They promised each other they would join the massive exodus of people from their native Venezuela and make their way to Peru.

By mid-August, they had made contacts with Venezuelans in Peru who could help them get housing and jobs, sold off a few possessions and raised money from family members to make their trip. 

But with announcement by Ecuadorian and Peruvian officials last week that their countries would begin denying entry to those crossing their borders without passports, the plans of many Venezuelans hoping to flee were suddenly put up in the air. 

For Suarez and his friends, however, they never considered giving up. 

“What choice to we have but to migrate?” he said, standing with his friends beside piled luggage at the bustling Venezuelan border on Friday.

Suarez stands with his suitcase at the Venezeula-Colombia border [Dylan Baddour/Al Jazeera]

Suarez, a former construction worker from Valencia, is an example of the thousands of Venezuelans who prefer to try their luck at freshly tightened borders over weathering the poverty and hunger of their own crumbling country.

“If they don’t let us through, we’ll find a way to get through,” Suarez told Al Jazeera.

According to the UN, there were more than 2.3 million Venezuelans living abroad as of June. Nearly half a million entered Peru from 2017 through June of this year, the United Nations Office for the Coordination of Humanitarian Affairs reported

The mass exodus has been driven, in part, due to hyperinflation. The country continues to suffer from food and medicine shortages and a political crisis that has left much of the country polarised. 

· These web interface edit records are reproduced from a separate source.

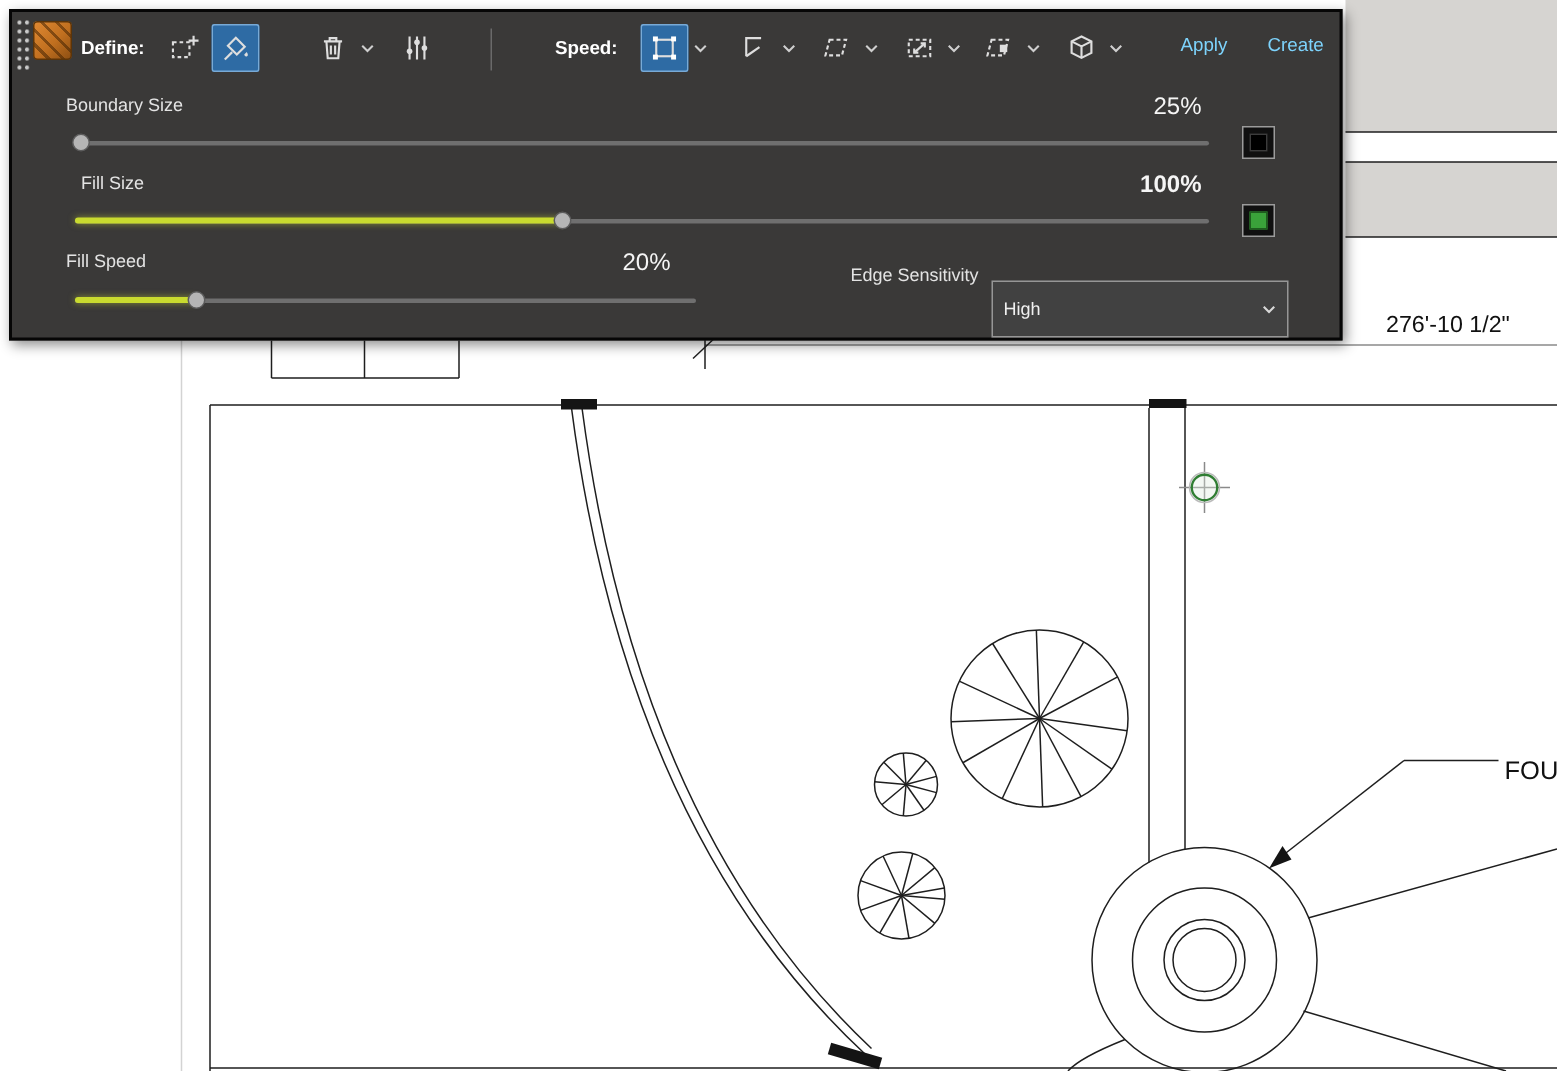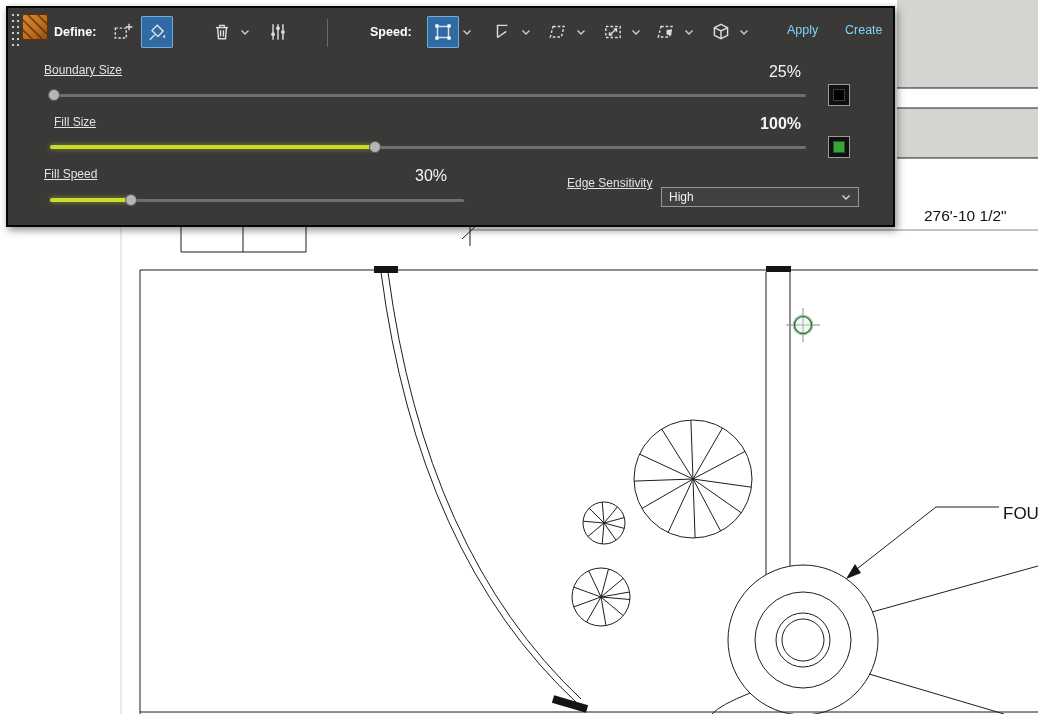"Boundary Size" .plabel { text-decoration: underline -> none }
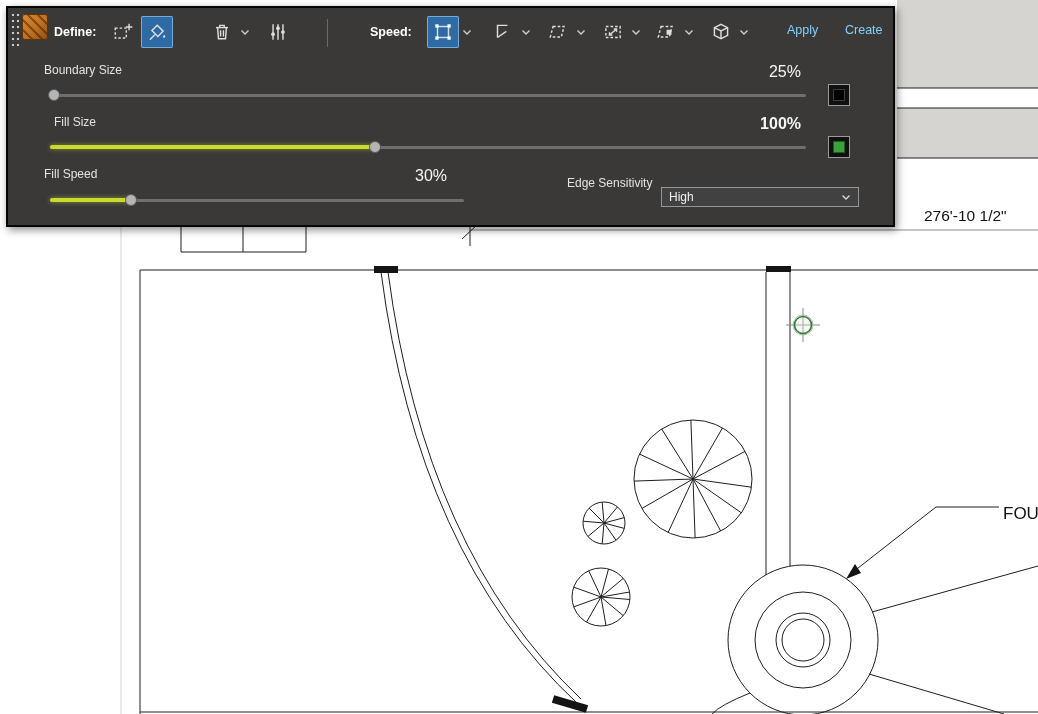"30%" span.pvalue { text: 30% -> 20% }
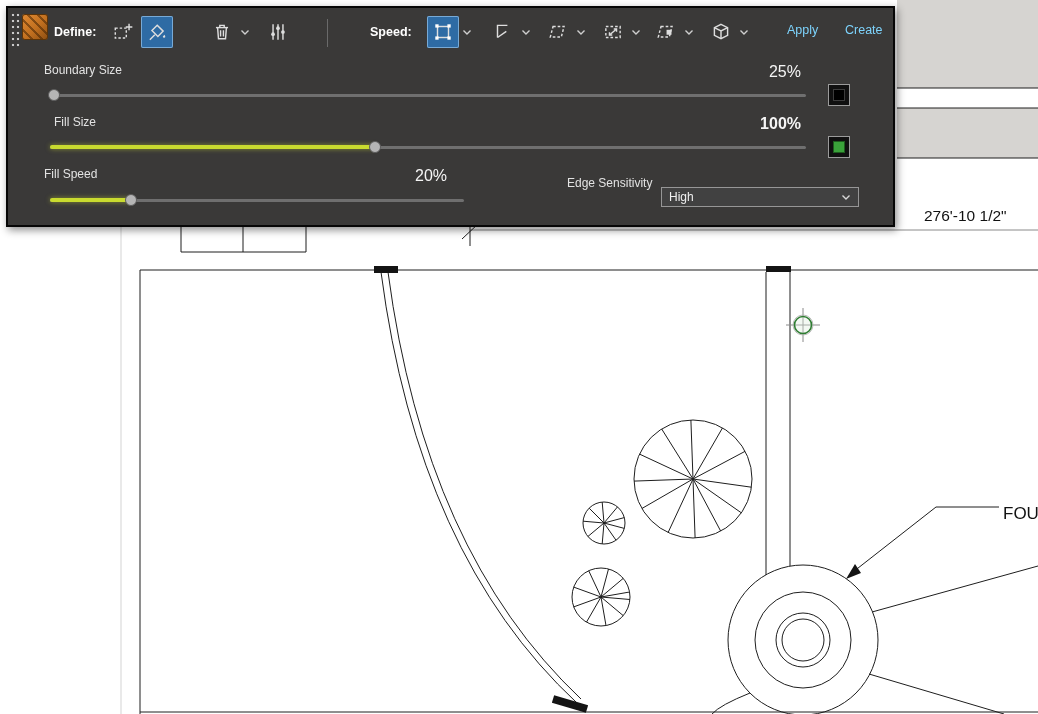"High" .dropdown { height: 20px -> 38px }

‘We’re going in search of a better life’

At the Simon Bolivar International Bridge connecting Colombia and Venezuela, tens of thousands of people cross every day. Most dip into Colombia to buy food or medicine then return home. The rest line the roadway, seated in the shade atop the heaps of luggage they packed to start a new life abroad.

Many Venezuelans who cross the border do so with no documents or only a paper id. Most can’t afford the more than $1,000 in bribes or several months of waiting required to get a passport as Venezuela’s bureaucracy crumbles.

“The price of the passport has gone up because it’s all controlled by mafias,” said Iren Garcia, a 37-year-old refinery worker from Lara state.

“The majority of Venezuelans want to leave but don’t have resources,” he told Al Jazeera.

According to the UN, there were more than 2.3 million Venezuelans living abroad as of June [Dylan Baddour/Al Jazeera]

But for others, the desperation has driven them to make the journey without a passport in hopes of making it to their final destination.

Carlos Brisuela , 41, sat with his friend on a Colombian street curb near the Venezuelan border, holding their luggage and pondering their next move. They are aiming to make it to Ecuador, where they hope friends will help get them a job.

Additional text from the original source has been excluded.